1

I still don't know what the difference between those perfect modals, especially between "might", "should" and "must".

  1. It was wrong of Glen to be so rude. He ______ (not behave) that way.
  2. Something ______ (happen) to Steve. He always calls when he's late.

Especially for sentence 1, why don't we use must? In my opinion, I think everyone who became rude is actually wrong. It's like "should" = something that you have to do/something right, but if you ignore, it doesn't matter. While "must" = Something that you have to do, and if you ignore it, you will face the consequences.

Why do I use "must"? Because, I think on this problem "It was wrong of Glen to be so rude.", we can see the consequences. Think about it, when someone being rude, no one want to see him nor talk to him. There is a consequences.

2

First, it is necessary to distinguish epistemic from deontic uses of the modals.

Epistemic uses are when the speaker is referring to their own assumptions or hopes about a situation not known for sure: "He must be there by now". "They couldn't have missed us, could they?" "I should be able to see him (when I go to town next wek)".

In this kind of use, the differences are mostly just of strength: "must" > "should" > "could" > "might/may".

Deontic uses are about the possibilities, potentialities and obligations in reality. "He must get there somehow", "They couldn't miss us: we were standing there waving". "I should be able to see him (now), but there's something in the way".

In this kind of use, the modals differ in quality as well as strength. "Must" and "should" are about obligation, or necessity, with "must" stronger than "should". "Can" and "could" (which mostly functions as a past of "can") are about ability and potentiality; and informally, about permission. "May" and "might" are about possibility, or uncertain intention; and "may" also about permission.

1

must is often used when it comes to an obligation made by the speaker. In the first sentence, you can use must but it's not an obligation. You use should in that case. Note that we want to show a disapproval of a past action, so we use should have, hence:

It was wrong of Glen to be so rude. He shouldn't have behaved that way.

In your second sentence, when you have the certainty about an action in the past, you use must have,

Something must have happened to Steve. He always calls when he's late.

1

First, all can be used in different contexts: as order/advice, or as suspicion.

must is stronger than should and should is stronger than might.

In the order/advice context:

Might is the weakest advisory: 'You might want to take an umbrella, the sky is clear, but the weather was tricky recently.'

Should is stronger:

'These clouds look really nasty. You should take an umbrella, it's going to rain soon.'

Must is 100% strength.

'It's raining cats and dogs, you must take an umbrella."
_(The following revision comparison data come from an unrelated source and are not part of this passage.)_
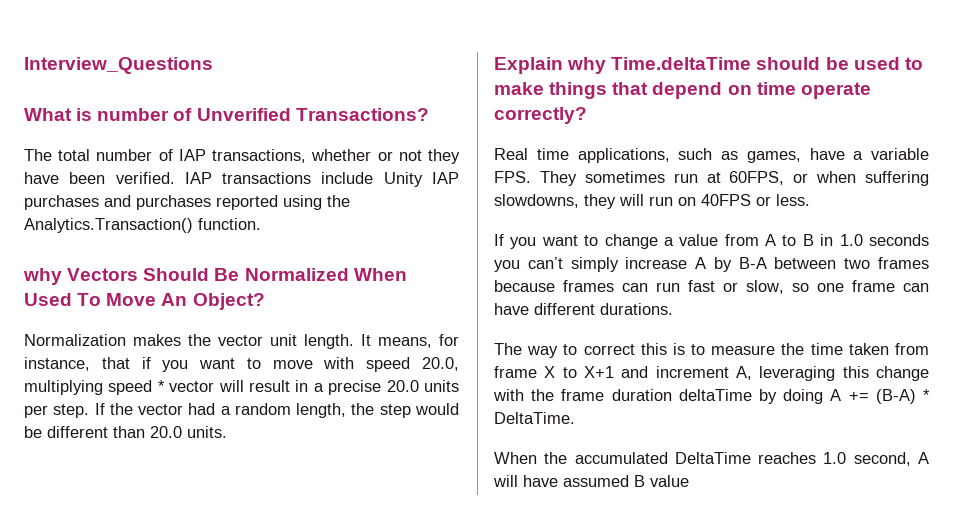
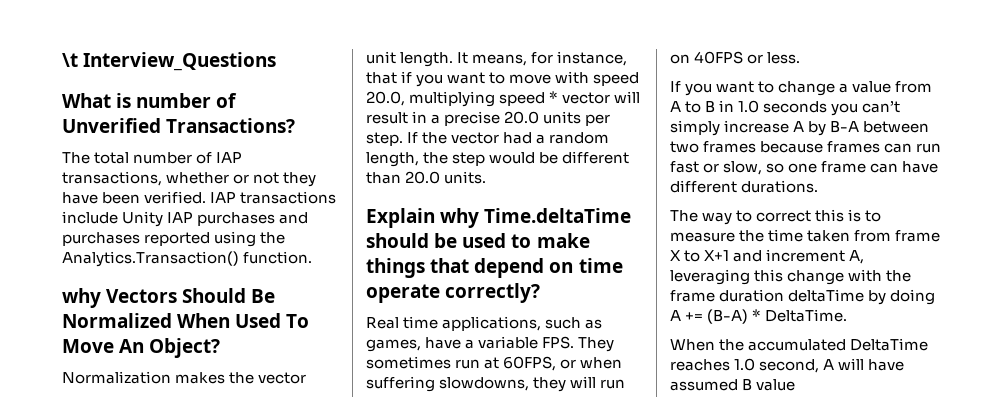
- Interview_Questions
+ \t Interview_Questions

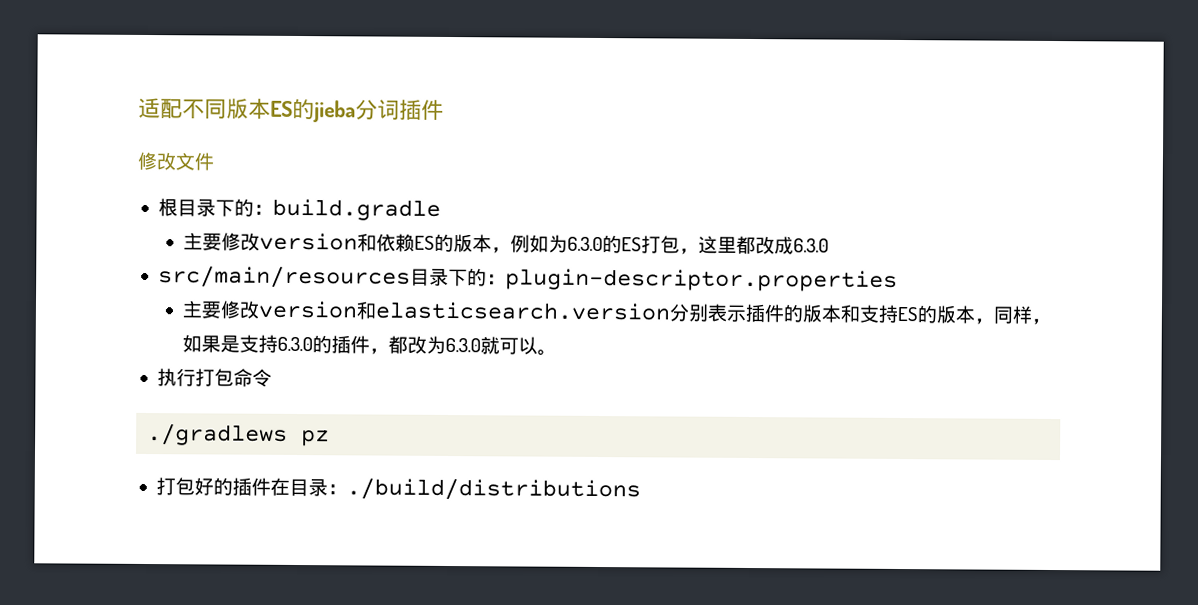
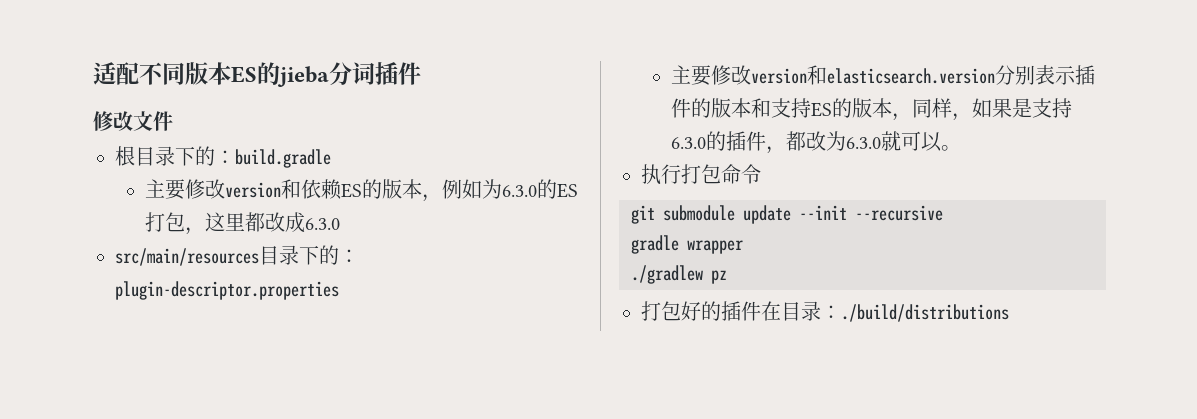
- ./gradlews pz
+ git submodule update --init --recursive
+ gradle wrapper
+ ./gradlew pz

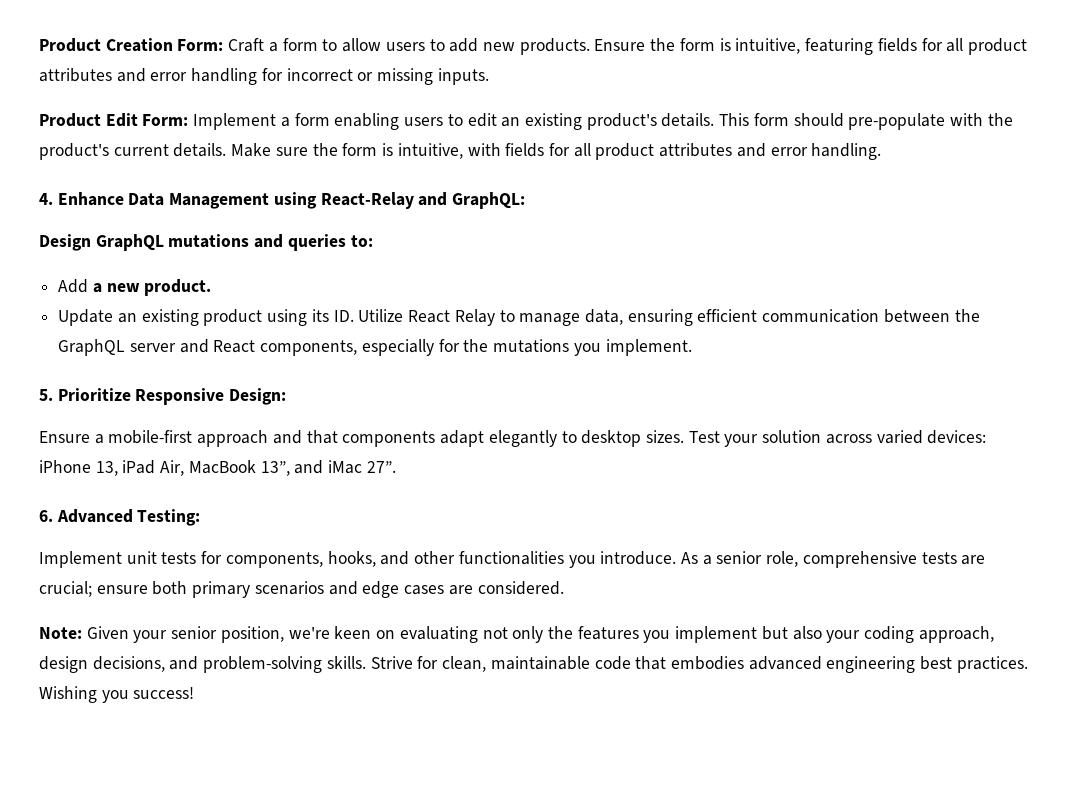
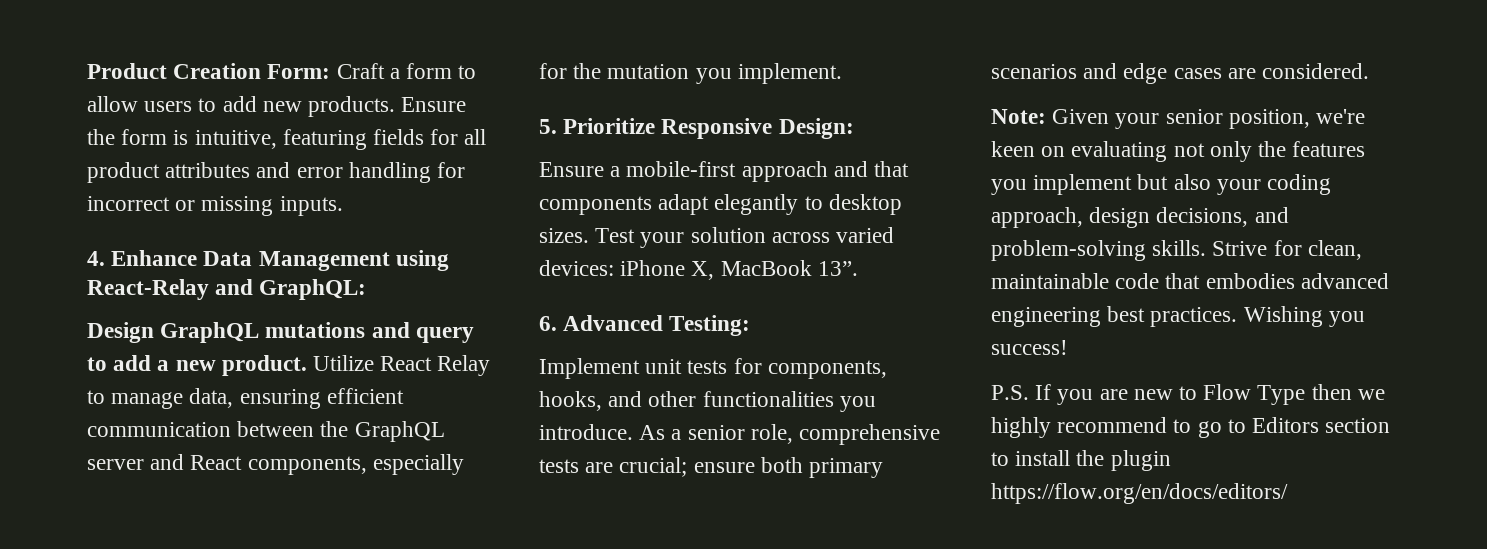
- Product Edit Form: Implement a form enabling users to edit an existing product's details. This form should pre-populate with the product's current details. Make sure the form is intuitive, with fields for all product attributes and error handling.
- Design GraphQL mutations and queries to:
- Add a new product.
- Update an existing product using its ID. Utilize React Relay to manage data, ensuring efficient communication between the GraphQL server and React components, especially for the mutations you implement.
+ Design GraphQL mutations and query to add a new product. Utilize React Relay to manage data, ensuring efficient communication between the GraphQL server and React components, especially for the mutation you implement.
- Test your solution across varied devices: iPhone 13, iPad Air, MacBook 13”, and iMac 27”.
+ Test your solution across varied devices: iPhone X, MacBook 13”.
+ P.S. If you are new to Flow Type then we highly recommend to go to Editors section to install the plugin https://flow.org/en/docs/editors/

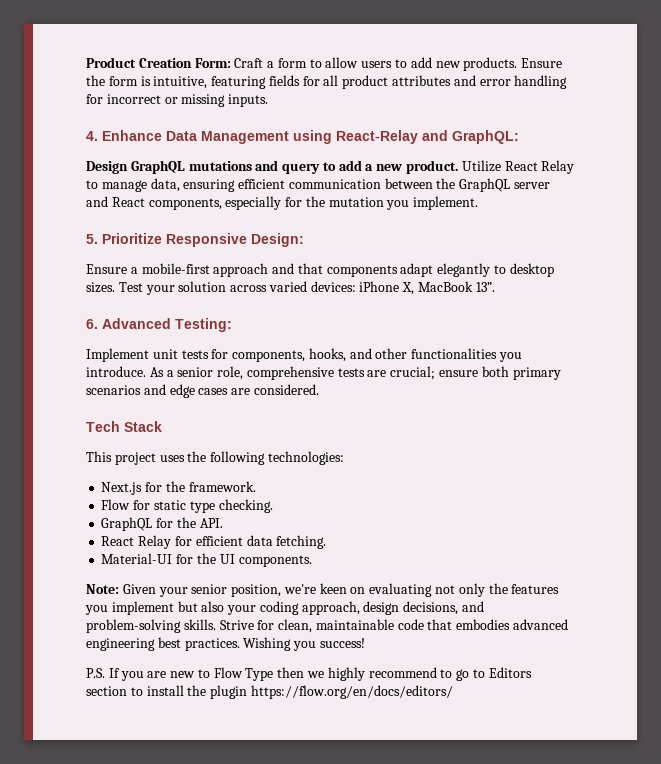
+ Tech Stack
+ This project uses the following technologies:
+ Next.js for the framework.
+ Flow for static type checking.
+ GraphQL for the API.
+ React Relay for efficient data fetching.
+ Material-UI for the UI components.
But they also appear as 'guessing.'

These fluffy clouds might be foreposts of a storm front.

With cloud cover this heavy, it should rain later today.

See that wall of falling water, whirring over downtown? It must be a tornado down there!

Caveats:

  • 'must' is very frequently used as hyperbole, often you'll encounter people using 'must' in contexts where 'might' would be the correct thing to say, just to express extra worry.

  • 'should' implies desire or expectation, not a fear. When you say "something might have happened to Steve" or "something must have happened to Steve" you're expressing a worried suspicion. You'll say "something should have happened to Steve" only if you hate Steve.